You can make a lot of money if you buy a property that is perhaps a little older and chooses to put the work into it. You can increase its value considerably. That’s great!
You may be able to do a lot of the work yourself if you plan to live there. The RRP rules may be different if you do it to make money on your investment. Suppose you aren’t living in the house yourself. In that case, it is very hard to argue that you were doing it without the financial gain being your motive.
Why would you take the project upon yourself in the first place if your intention wasn’t to make money from renting out the place that you own?
There is always an inherent risk associated with the purchase of the property. On top of that, you would also ask yourself if you are ready to accept the extra work. You will have extra responsibilities and challenges and be facing other troubles if you are a landlord. Perhaps you end up renting your place to someone who has difficulties paying the rent on time. Consequently, you have to find the money for the mortgage somewhere else.
Being a landlord means financial gains
It is a very hard case to argue that you were remodeling your house without expecting a higher return on your money. If you are putting in an entirely new kitchen, you will also expect to be able to raise the rent in the future. It wasn’t to increase the value of your rental property. Therefore, you need to be compliant if the EPA asks for documentation for the various remodeling projects.
Suppose you are a landlord who enjoys doing many home improvement projects yourself. In that case, you should know the possible implications of being a landlord. If you only own homes built after 1978, you can keep doing the home improvement on them yourself.
That ensures that you have the necessary licenses that you may be asked to provide. If you own a home built after 1978, life will be easier. Then you will not have the burden of documenting the testing for lead when upgrading your unit.
Is this a real concern you should be thinking about?
We are often asked by people whether or not they really should be concerned with RRP regulations. Is this an issue in today’s world with all we know about painting? They ask us what the wording means. Suppose you’re a landlord or a contractor.

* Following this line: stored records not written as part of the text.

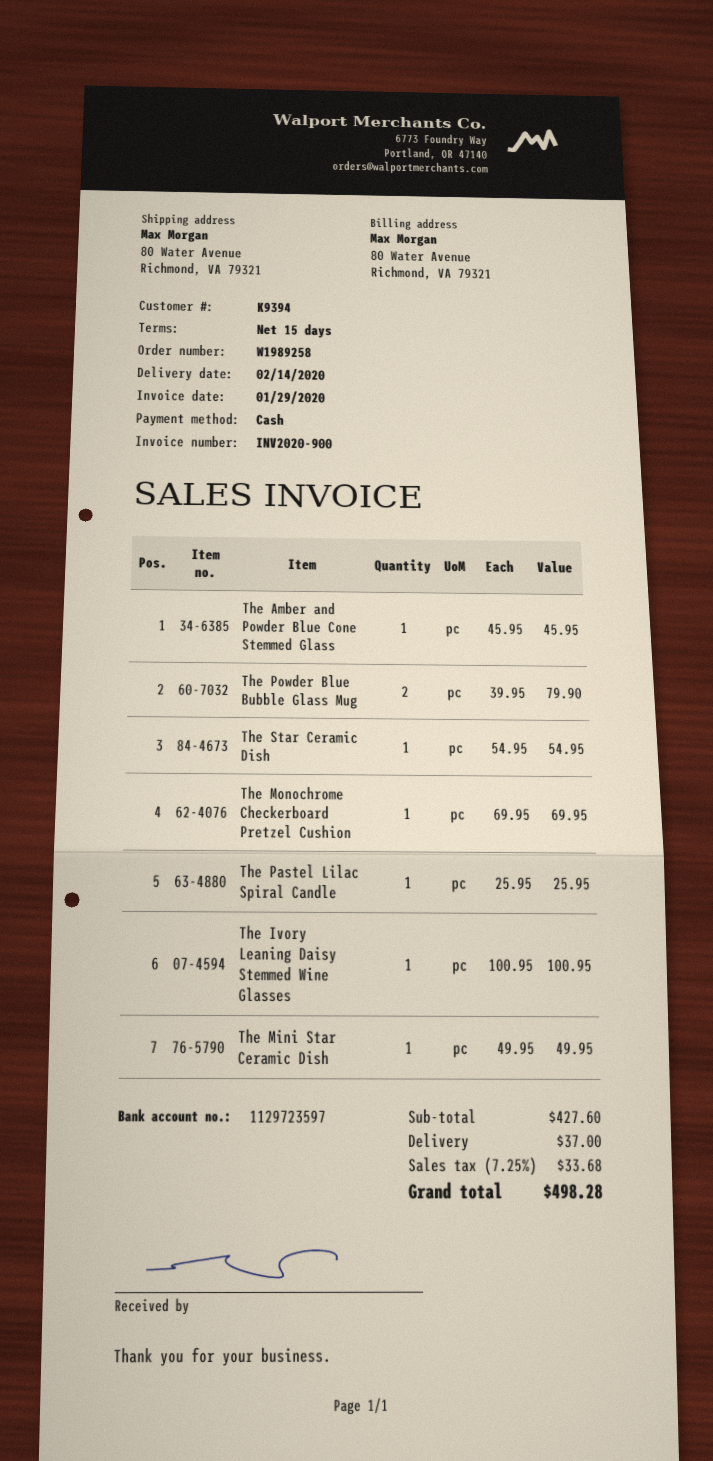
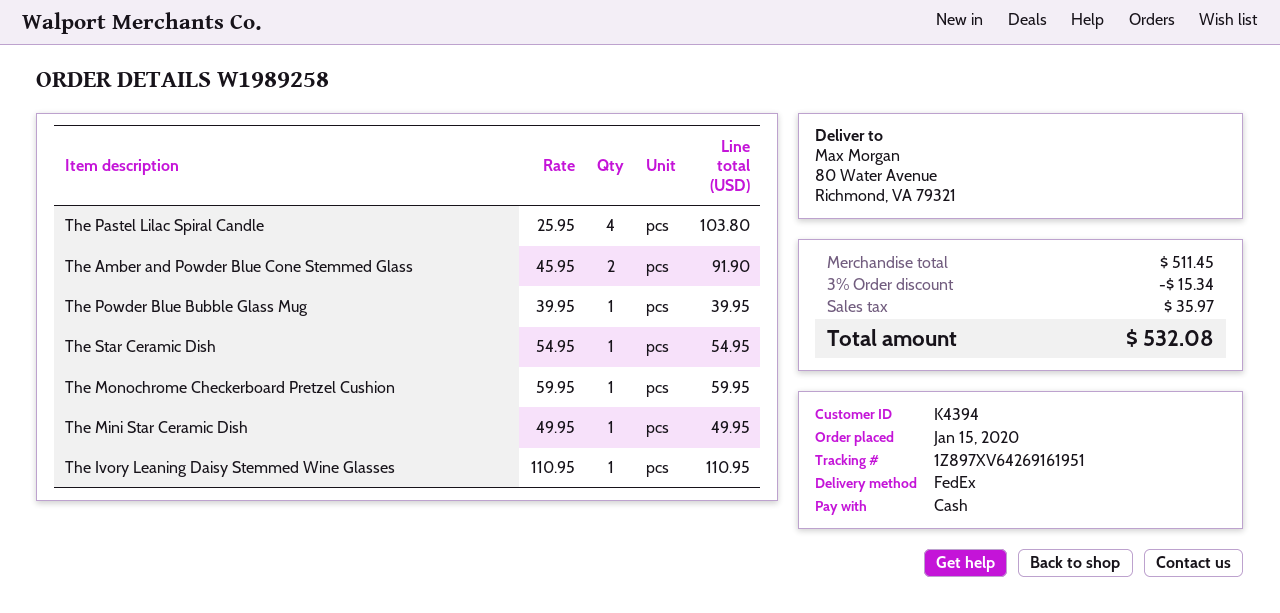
customer number: K9394 -> K4394
The Amber and Powder Blue Cone Stemmed Glass: 1 x 45.95 = 45.95 -> 2 x 45.95 = 91.90
The Powder Blue Bubble Glass Mug: 2 x 39.95 = 79.90 -> 1 x 39.95 = 39.95
The Monochrome Checkerboard Pretzel Cushion: 1 x 69.95 = 69.95 -> 1 x 59.95 = 59.95
The Pastel Lilac Spiral Candle: 1 x 25.95 = 25.95 -> 4 x 25.95 = 103.80
The Ivory Leaning Daisy Stemmed Wine Glasses: 1 x 100.95 = 100.95 -> 1 x 110.95 = 110.95
subtotal: 427.60 -> 511.45
discount: none -> 3% = 15.34
shipping: 37.00 -> none
tax: 33.68 -> 35.97
total: 498.28 -> 532.08

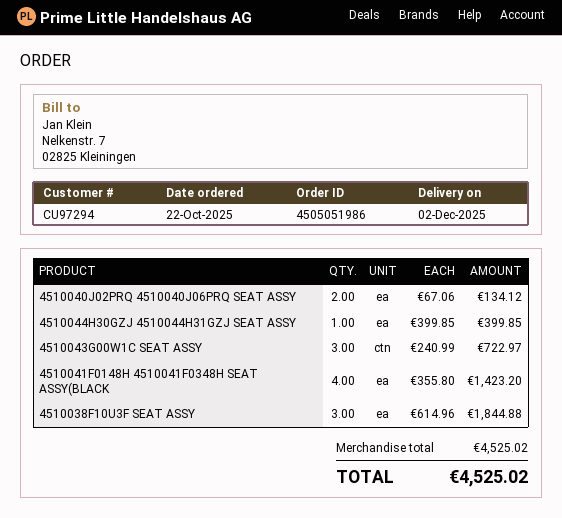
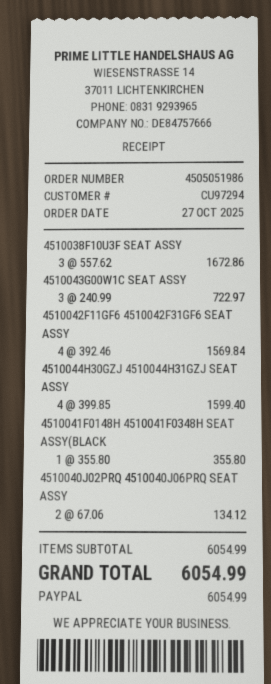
order date: 2025-10-22 -> 2025-10-27
4510044H30GZJ 4510044H31GZJ SEAT ASSY: 1 x 399.85 = 399.85 -> 4 x 399.85 = 1599.40
4510041F0148H 4510041F0348H SEAT ASSY(BLACK: 4 x 355.80 = 1423.20 -> 1 x 355.80 = 355.80
4510038F10U3F SEAT ASSY: 3 x 614.96 = 1844.88 -> 3 x 557.62 = 1672.86
4510042F11GF6 4510042F31GF6 SEAT ASSY: none -> 4 x 392.46 = 1569.84
subtotal: 4525.02 -> 6054.99
total: 4525.02 -> 6054.99

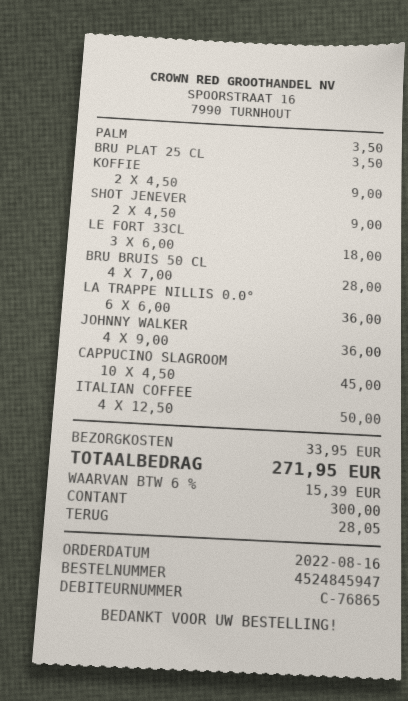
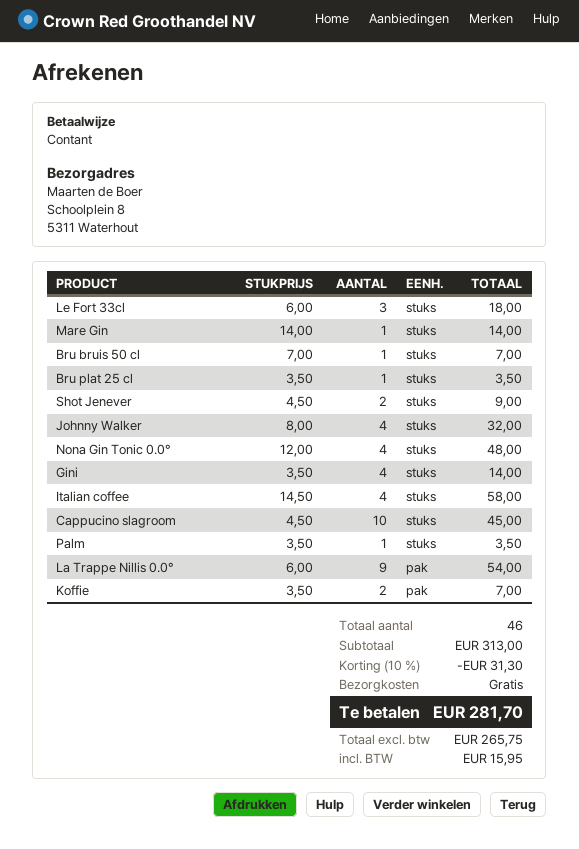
KOFFIE: 2 x 4.50 = 9.00 -> 2 x 3.50 = 7.00
BRU BRUIS 50 CL: 4 x 7.00 = 28.00 -> 1 x 7.00 = 7.00
LA TRAPPE NILLIS 0.0°: 6 x 6.00 = 36.00 -> 9 x 6.00 = 54.00
JOHNNY WALKER: 4 x 9.00 = 36.00 -> 4 x 8.00 = 32.00
ITALIAN COFFEE: 4 x 12.50 = 50.00 -> 4 x 14.50 = 58.00
Mare Gin: none -> 1 x 14.00 = 14.00
Nona Gin Tonic 0.0°: none -> 4 x 12.00 = 48.00
Gini: none -> 4 x 3.50 = 14.00
discount: none -> 10% = 31.30
shipping: 33.95 -> 0.00
tax: 15.39 -> 15.95
total: 271.95 -> 281.70

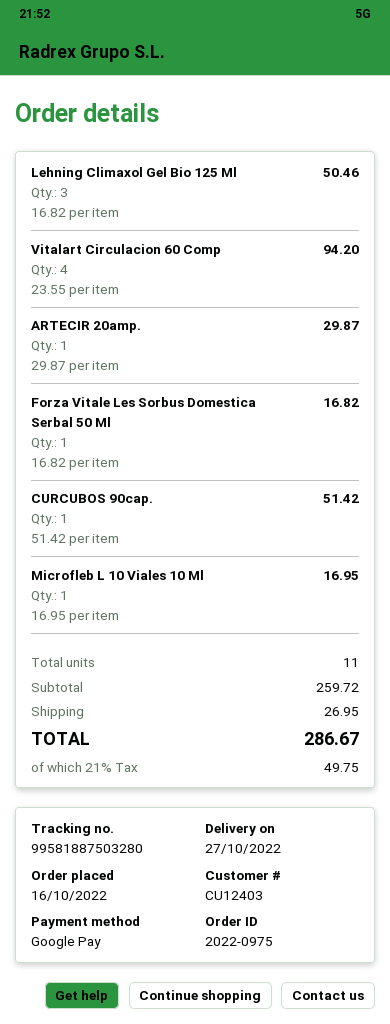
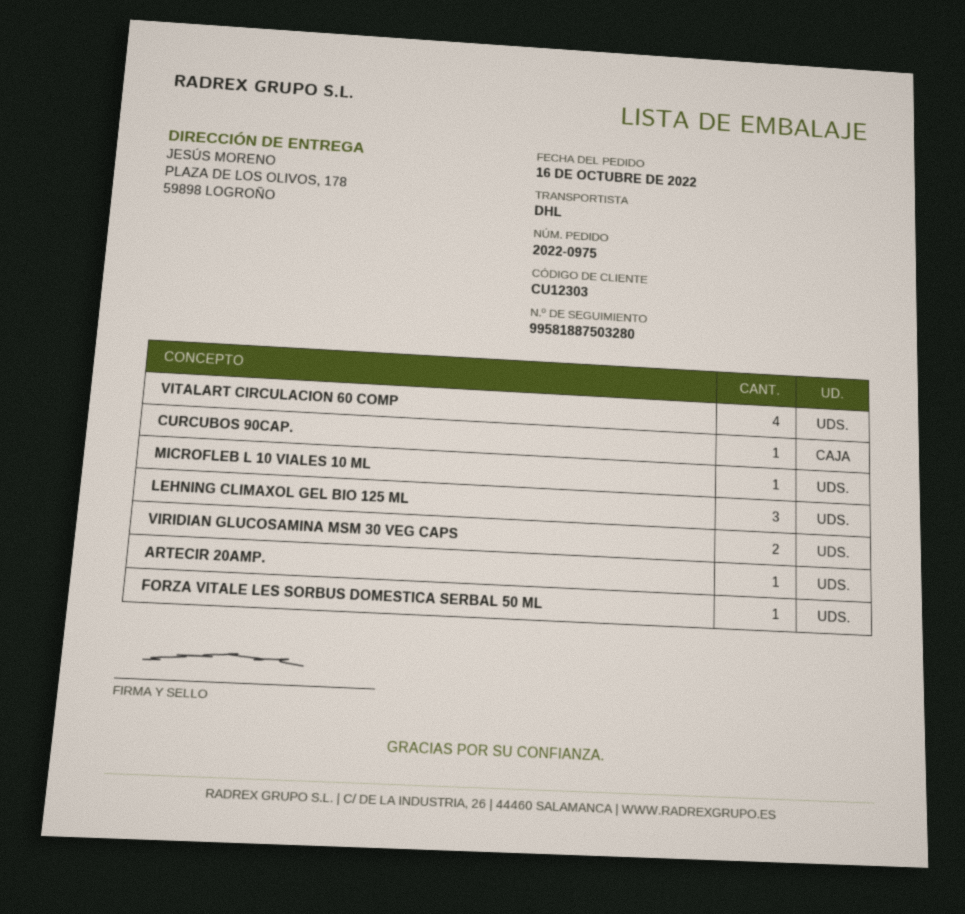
customer number: CU12403 -> CU12303
VIRIDIAN GLUCOSAMINA MSM 30 VEG CAPS: none -> 2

In that case, it may be tempting to ask yourself whether you really should be concerned about the probability of getting fined by the EPA. Should you just be dealing with the situation if that ever happens?
Our answer is always a resounding yes. You should be concerned about it as the consequences of ignoring the rules can financially cripple you. You may not think that it is likely that the EPA will come to the town that you live in. But there is always a risk that it will happen, and the effort of preventing is well worthwhile trouble.
Risks if not complying to regulations
- Health risks to those living there
- Health risks to those visiting
- Financial consequences if renting out
- Legal consequences if reported to authorities
Another and more likely scenario is that it isn’t the EPA that comes asking for the documentation. Another situation to be prepared for is often forgotten. A tenant likely reports a landlord for negligence if he or she discovers a problem of this kind. Or perhaps if some of the fundamental rights have been ignored.
Yes, you need to ensure yourself. You need to live up to both the federal and state requirements when informing homeowners of the potential risk of lead exposure.
Are you a landlord and want to investigate deeper into these things yourself? In that case, we recommend that you continue reading on the EPA’s website. There are situations where it may be safe to live in a house that has lead paint. But in most situations, you will want to be sure that you have done the necessary and legally required testing. This testing can be done with an XRF machine or lead testing kits.